[thaumasiotes]

> Set-Cookie was supposed to have the browser ask the user to confirm whether they wanted to set a cookie. Not many clients doing that today.

No worries, that's why we have laws to make the website do in the content what the browser no longer wants to do in the viewer. ;D

[notriddle]

Having the browser explicitly prompt for cookies is neither necessary nor sufficient to do what strong, consistently-enforced privacy laws can do, because the browser can't tell a tracking cookie (which needs a prompt) apart from a settings cookie (which does not).

[dathinab]

And the law also only requires you to ask the user if they want to be spied on.

It's not tightly bound to cookies in any way.

And vastly misunderstood.

There was a predecessor which was somehow tied to cookies but even then you didn't need to ask for setting purely functional cookies.

But somehow everyone ended up interpreting it as such.

Maybe because most sites don't have many purely functional cookies or fingerprinting, as they always track you for other purposes, too.

[notriddle]

I’m convinced that a lot of the really annoying cookie prompts are the result of two things:

* paranoia, from small websites that are understandably worried about massive fines that could actually put their one-man-show into the poor house

* retaliation, from large websites that intentionally want to turn public sentiment against privacy laws

[shadowgovt]

We were naive if we ever thought the end result would be otherwise.

[ajsnigrutin]

But browsers could disable third party cookies, and autodelete first party cookies on page/tab close by default.

There would be a "keep cookies for this site" button somewhere near the address bar, and at each login, the browser would also ask you if you want to save your password and/or save cookies for that domain.

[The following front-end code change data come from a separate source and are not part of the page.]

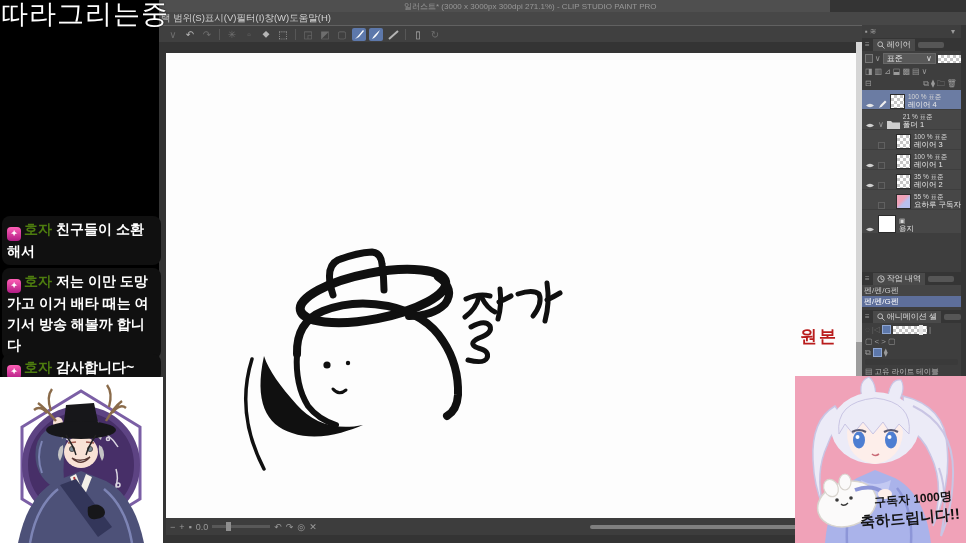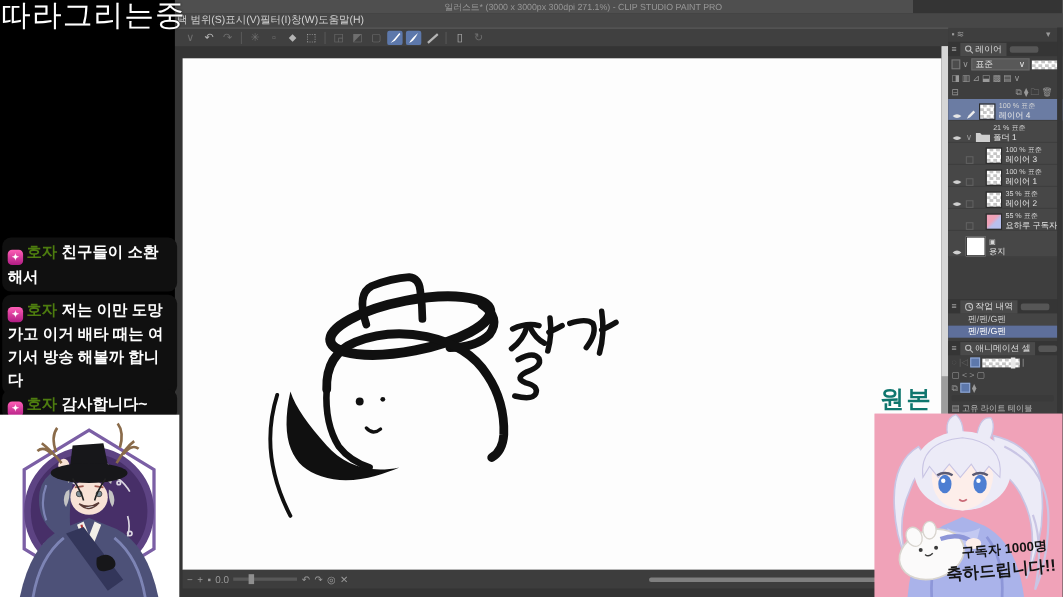--- a/index.html
+++ b/index.html
@@ -45,7 +45,7 @@
 .ltext i{font-size:7.5px;color:#e8e8e8;font-style:normal;line-height:8px;white-space:nowrap}
 .eyec{width:11px;display:flex;justify-content:center}
 .chk{width:7px;height:7px;border:1px solid #606060}
-.hrow{height:11px;display:flex;align-items:center;padding-left:18px;font-size:8px;color:#cacaca;background:#454545}
+.hrow{height:11px;display:flex;align-items:center;padding-left:2px;font-size:8px;color:#cacaca;background:#454545}
 .hrow.sel{background:#5e6f9b;color:#fff}
 
 .chatov{position:absolute;left:0;top:0;width:159px;height:380px;background:#000;z-index:4}

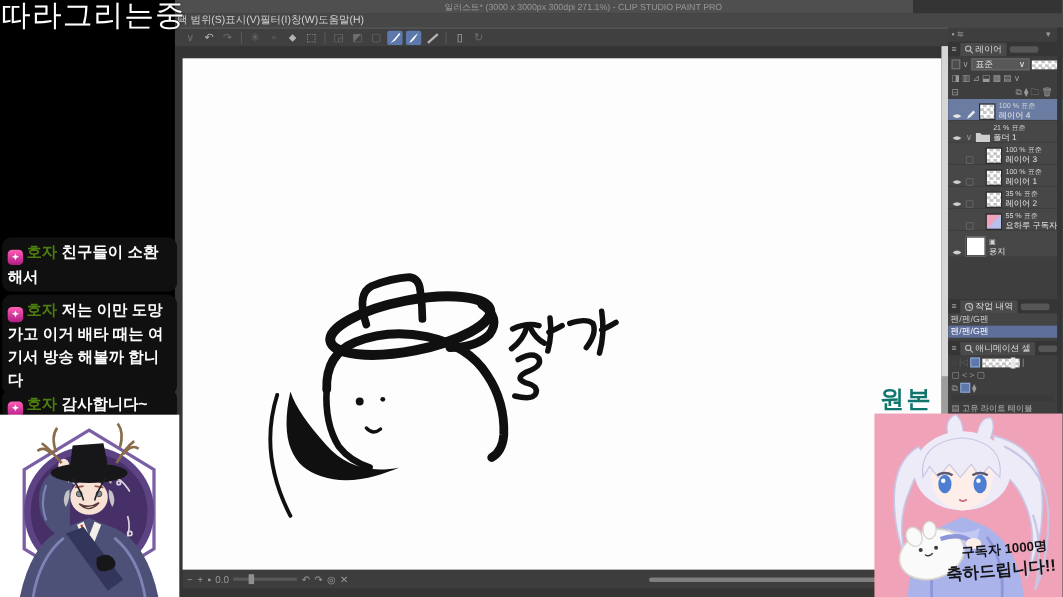--- a/index.html
+++ b/index.html
@@ -17,7 +17,7 @@
 .tsep{width:1px;height:11px;background:#575757;margin:0 2px}
 
 .canvas{position:absolute;left:166px;top:53px;width:690px;height:465px;background:#fdfdfd}
-.refLabel{position:absolute;left:634px;top:295px;font-size:22px;font-weight:bold;color:#0f766e;letter-spacing:2px}
+.refLabel{position:absolute;left:634px;top:272px;font-size:17px;font-weight:bold;color:#b91c1c;letter-spacing:2px}
 .vscroll{position:absolute;left:856px;top:42px;width:6px;height:476px;background:#9d9d9d}
 .vscroll i{position:absolute;left:0;top:0;width:6px;height:300px;background:#d6d6d6}
 .cbottom{position:absolute;left:166px;top:518px;width:696px;height:17px;background:#3d3d3d;display:flex;align-items:center;padding-left:4px;gap:4px}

99% of websites don't require persistant storage, and those who do, 99% of them are sites you're logged into and already prompt the user, asking if they want to save the password.

[ipaddr]

That's private browsing currently. Why not use a private window?

[ajsnigrutin]

Because i might want cookies on this page, gmail and reddit, and nowhere else. This would mean me starting a private window, googling something, finding a link on reddit, opening it, either logging in again, or copying the link to a non-private window, commenting, closing that window, and back to search results.

[ipaddr]

Firefox has containers tabs that does this exactly from a new tab.

[benibela]

I often do that, but now I have to click on cookie confirmation banners all the time. It is very annoying. Might just take seconds, but it sums, eventually I have been clicking on these banners for hours

Sometimes these banners do not even work because of my NoScript

[ajsnigrutin]

https://addons.mozilla.org/en-US/firefox/addon/i-dont-care-a...

:)

[marcosdumay]

Because software is supposed to make our lives easier, not to insist we keep making the same choices again and again, and undo everything as soon as we make a mistake.

[lupire]

That would be an extension or fork of Set-Cookie.

[notriddle]

Of course a web server could report which cookies are for tracking, and which are for authentication or configuration, instead of doing it within the content.

But so what? The browser has no way to tell if it’s lying.